Narrow the data below down to the lines containing "label".

Web document revisions:

────

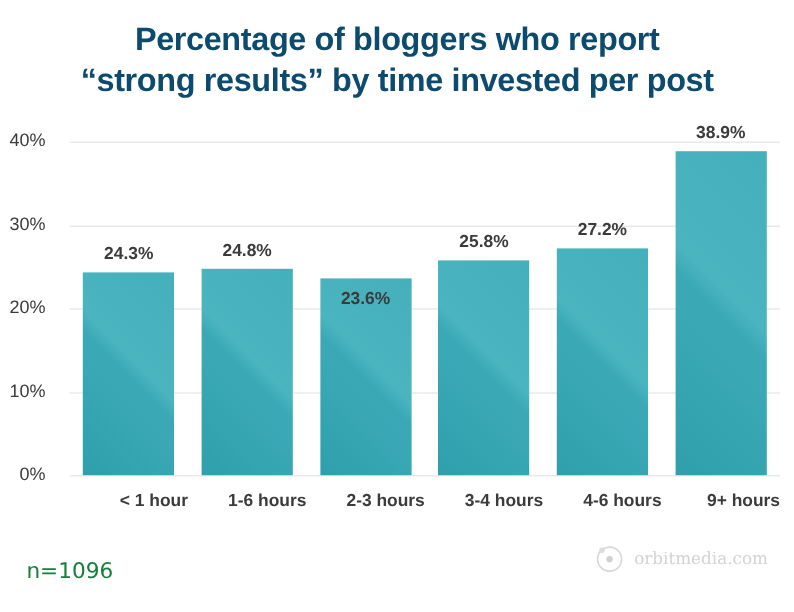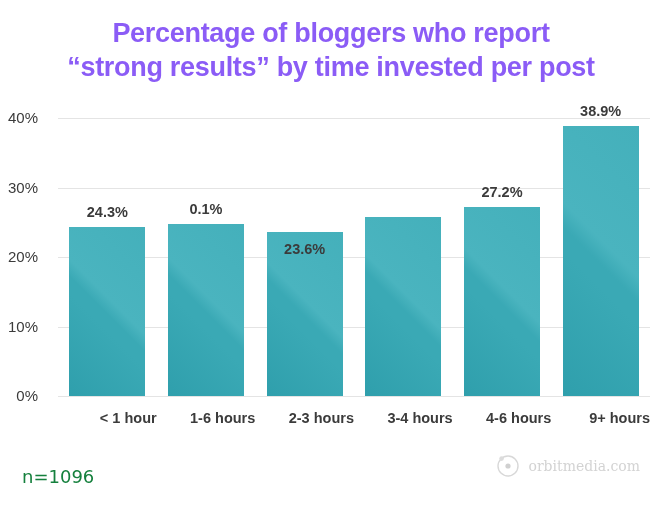--- a/index.html
+++ b/index.html
@@ -23,21 +23,21 @@
   
   #chart-title {
     position: absolute;
     left: 0;
     top: 16px;
     width: 662px;
     text-align: center;
     font-size: 27px;
     font-weight: bold;
     line-height: 34px;
-    color: #8b5cf6;
+    color: #0c4a6e;
     letter-spacing: -0.3px;
   }
   #chart-title .tline {
     display: block;
     white-space: nowrap;
   }
 
   
   #plot {
     position: absolute;
@@ -158,30 +158,31 @@
         <div class="ytick-label" style="top: 0px;">40%</div>
       </div>
     <div id="bars">
         <div class="bar-slot" style="left: 0px; width: 98.6667px;">
           <div class="bar" style="height: 168.885px; left: 11.3333px;"></div>
           <div class="bar-value" style="width: 98.6667px; top: 86.115px;">24.3%</div>
           <div class="cat-label" style="width: 98.6667px;">&lt; 1 hour</div>
         </div>
         <div class="bar-slot" style="left: 98.6667px; width: 98.6667px;">
           <div class="bar" style="height: 172.36px; left: 11.3333px;"></div>
-          <div class="bar-value" style="width: 98.6667px; top: 82.64px;">0.1%</div>
+          <div class="bar-value" style="width: 98.6667px; top: 82.64px;">24.8%</div>
           <div class="cat-label" style="width: 98.6667px;">1-6 hours</div>
         </div>
         <div class="bar-slot" style="left: 197.333px; width: 98.6667px;">
           <div class="bar" style="height: 164.02px; left: 11.3333px;"></div>
           <div class="bar-value" style="width: 98.6667px; top: 90.98px; margin-top: 32px;">23.6%</div>
           <div class="cat-label" style="width: 98.6667px;">2-3 hours</div>
         </div>
         <div class="bar-slot" style="left: 296px; width: 98.6667px;">
           <div class="bar" style="height: 179.31px; left: 11.3333px;"></div>
+          <div class="bar-value" style="width: 98.6667px; top: 75.69px;">25.8%</div>
           <div class="cat-label" style="width: 98.6667px;">3-4 hours</div>
         </div>
         <div class="bar-slot" style="left: 394.667px; width: 98.6667px;">
           <div class="bar" style="height: 189.04px; left: 11.3333px;"></div>
           <div class="bar-value" style="width: 98.6667px; top: 65.96px;">27.2%</div>
           <div class="cat-label" style="width: 98.6667px;">4-6 hours</div>
         </div>
         <div class="bar-slot" style="left: 493.333px; width: 98.6667px;">
           <div class="bar" style="height: 270.355px; left: 11.3333px;"></div>
           <div class="bar-value" style="width: 98.6667px; top: -15.355px;">38.9%</div>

────

--- RESPONSE AREA ---
         <div class="ytick-label" style="top: 0px;">40%</div>
           <div class="cat-label" style="width: 98.6667px;">&lt; 1 hour</div>
           <div class="cat-label" style="width: 98.6667px;">1-6 hours</div>
           <div class="cat-label" style="width: 98.6667px;">2-3 hours</div>
           <div class="cat-label" style="width: 98.6667px;">3-4 hours</div>
           <div class="cat-label" style="width: 98.6667px;">4-6 hours</div>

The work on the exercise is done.